[Opening Task data section]
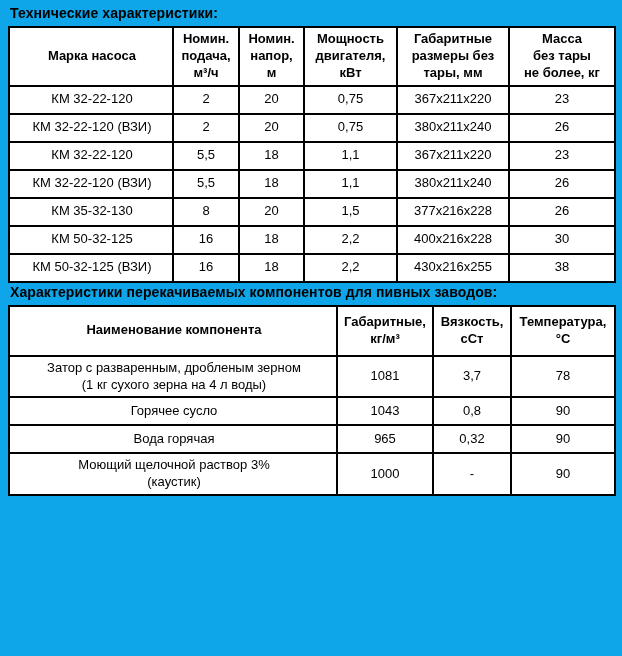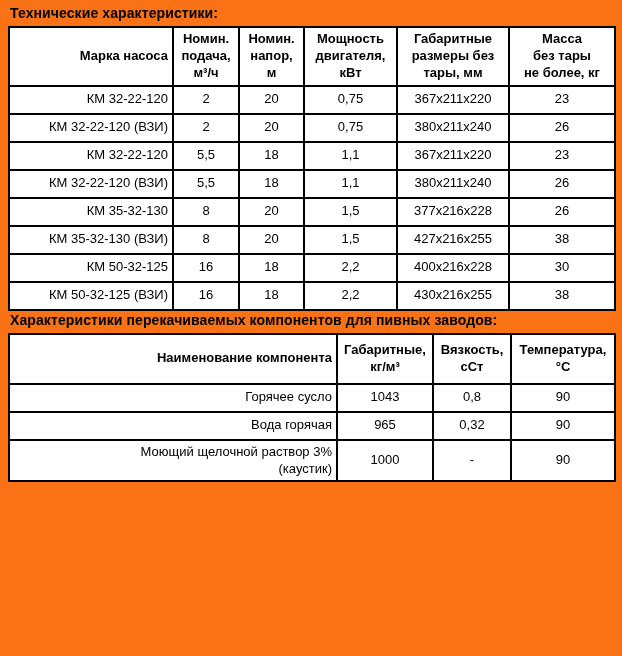--- a/index.html
+++ b/index.html
@@ -6,21 +6,21 @@
   html, body {
     width: 622px;
     background: #ffffff;
     font-family: "Liberation Sans", sans-serif;
     color: #000000;
   }
   .page {
     width: 622px;
     height: 656px;
     padding: 4px 8px 0 8px;
-    background: #f97316;
+    background: #0ea5e9;
     overflow: hidden;
   }
   .section-title {
     font-size: 14px;
     font-weight: 700;
     letter-spacing: 0.1px;
     padding: 1px 0 5px 2px;
   }
   .section-title.second {
   }
@@ -42,21 +42,21 @@
   th {
     font-weight: 700;
     text-align: center;
   }
   td {
     font-weight: 400;
     text-align: center;
   }
   
   th:first-child, td:first-child {
-    text-align: right;
+    text-align: center;
     padding-left: 6px;
   }
   
   #pump-table th { height: 56px; }
   #pump-table td { height: 28px; }
   
   #components-table th { height: 50px; }
   #components-table td { height: 28px; }
 </style>
 </head>
@@ -130,28 +130,20 @@
         </tr>
         <tr>
           <td>КМ 35-32-130</td>
           <td>8</td>
           <td>20</td>
           <td>1,5</td>
           <td>377х216х228</td>
           <td>26</td>
         </tr>
         <tr>
-          <td>КМ 35-32-130 (ВЗИ)</td>
-          <td>8</td>
-          <td>20</td>
-          <td>1,5</td>
-          <td>427х216х255</td>
-          <td>38</td>
-        </tr>
-        <tr>
           <td>КМ 50-32-125</td>
           <td>16</td>
           <td>18</td>
           <td>2,2</td>
           <td>400х216х228</td>
           <td>30</td>
         </tr>
         <tr>
           <td>КМ 50-32-125 (ВЗИ)</td>
           <td>16</td>
@@ -178,20 +170,27 @@
           <th>Габаритные,
 кг/м³</th>
           <th>Вязкость,
 сСт</th>
           <th>Температура,
 °С</th>
         </tr>
       </thead>
       <tbody>
         <tr>
+          <td>Затор с разваренным, дробленым  зерном
+(1 кг сухого зерна на 4 л воды)</td>
+          <td>1081</td>
+          <td>3,7</td>
+          <td>78</td>
+        </tr>
+        <tr>
           <td>Горячее сусло</td>
           <td>1043</td>
           <td>0,8</td>
           <td>90</td>
         </tr>
         <tr>
           <td>Вода горячая</td>
           <td>965</td>
           <td>0,32</td>
           <td>90</td>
[Closing Task data section]
*To do:*
In your copy, repeat each record exactly and include no pictures.

*Reply:*
--- a/index.html
+++ b/index.html
@@ -6,21 +6,21 @@
   html, body {
     width: 622px;
     background: #ffffff;
     font-family: "Liberation Sans", sans-serif;
     color: #000000;
   }
   .page {
     width: 622px;
     height: 656px;
     padding: 4px 8px 0 8px;
-    background: #f97316;
+    background: #0ea5e9;
     overflow: hidden;
   }
   .section-title {
     font-size: 14px;
     font-weight: 700;
     letter-spacing: 0.1px;
     padding: 1px 0 5px 2px;
   }
   .section-title.second {
   }
@@ -42,21 +42,21 @@
   th {
     font-weight: 700;
     text-align: center;
   }
   td {
     font-weight: 400;
     text-align: center;
   }
   
   th:first-child, td:first-child {
-    text-align: right;
+    text-align: center;
     padding-left: 6px;
   }
   
   #pump-table th { height: 56px; }
   #pump-table td { height: 28px; }
   
   #components-table th { height: 50px; }
   #components-table td { height: 28px; }
 </style>
 </head>
@@ -130,28 +130,20 @@
         </tr>
         <tr>
           <td>КМ 35-32-130</td>
           <td>8</td>
           <td>20</td>
           <td>1,5</td>
           <td>377х216х228</td>
           <td>26</td>
         </tr>
         <tr>
-          <td>КМ 35-32-130 (ВЗИ)</td>
-          <td>8</td>
-          <td>20</td>
-          <td>1,5</td>
-          <td>427х216х255</td>
-          <td>38</td>
-        </tr>
-        <tr>
           <td>КМ 50-32-125</td>
           <td>16</td>
           <td>18</td>
           <td>2,2</td>
           <td>400х216х228</td>
           <td>30</td>
         </tr>
         <tr>
           <td>КМ 50-32-125 (ВЗИ)</td>
           <td>16</td>
@@ -178,20 +170,27 @@
           <th>Габаритные,
 кг/м³</th>
           <th>Вязкость,
 сСт</th>
           <th>Температура,
 °С</th>
         </tr>
       </thead>
       <tbody>
         <tr>
+          <td>Затор с разваренным, дробленым  зерном
+(1 кг сухого зерна на 4 л воды)</td>
+          <td>1081</td>
+          <td>3,7</td>
+          <td>78</td>
+        </tr>
+        <tr>
           <td>Горячее сусло</td>
           <td>1043</td>
           <td>0,8</td>
           <td>90</td>
         </tr>
         <tr>
           <td>Вода горячая</td>
           <td>965</td>
           <td>0,32</td>
           <td>90</td>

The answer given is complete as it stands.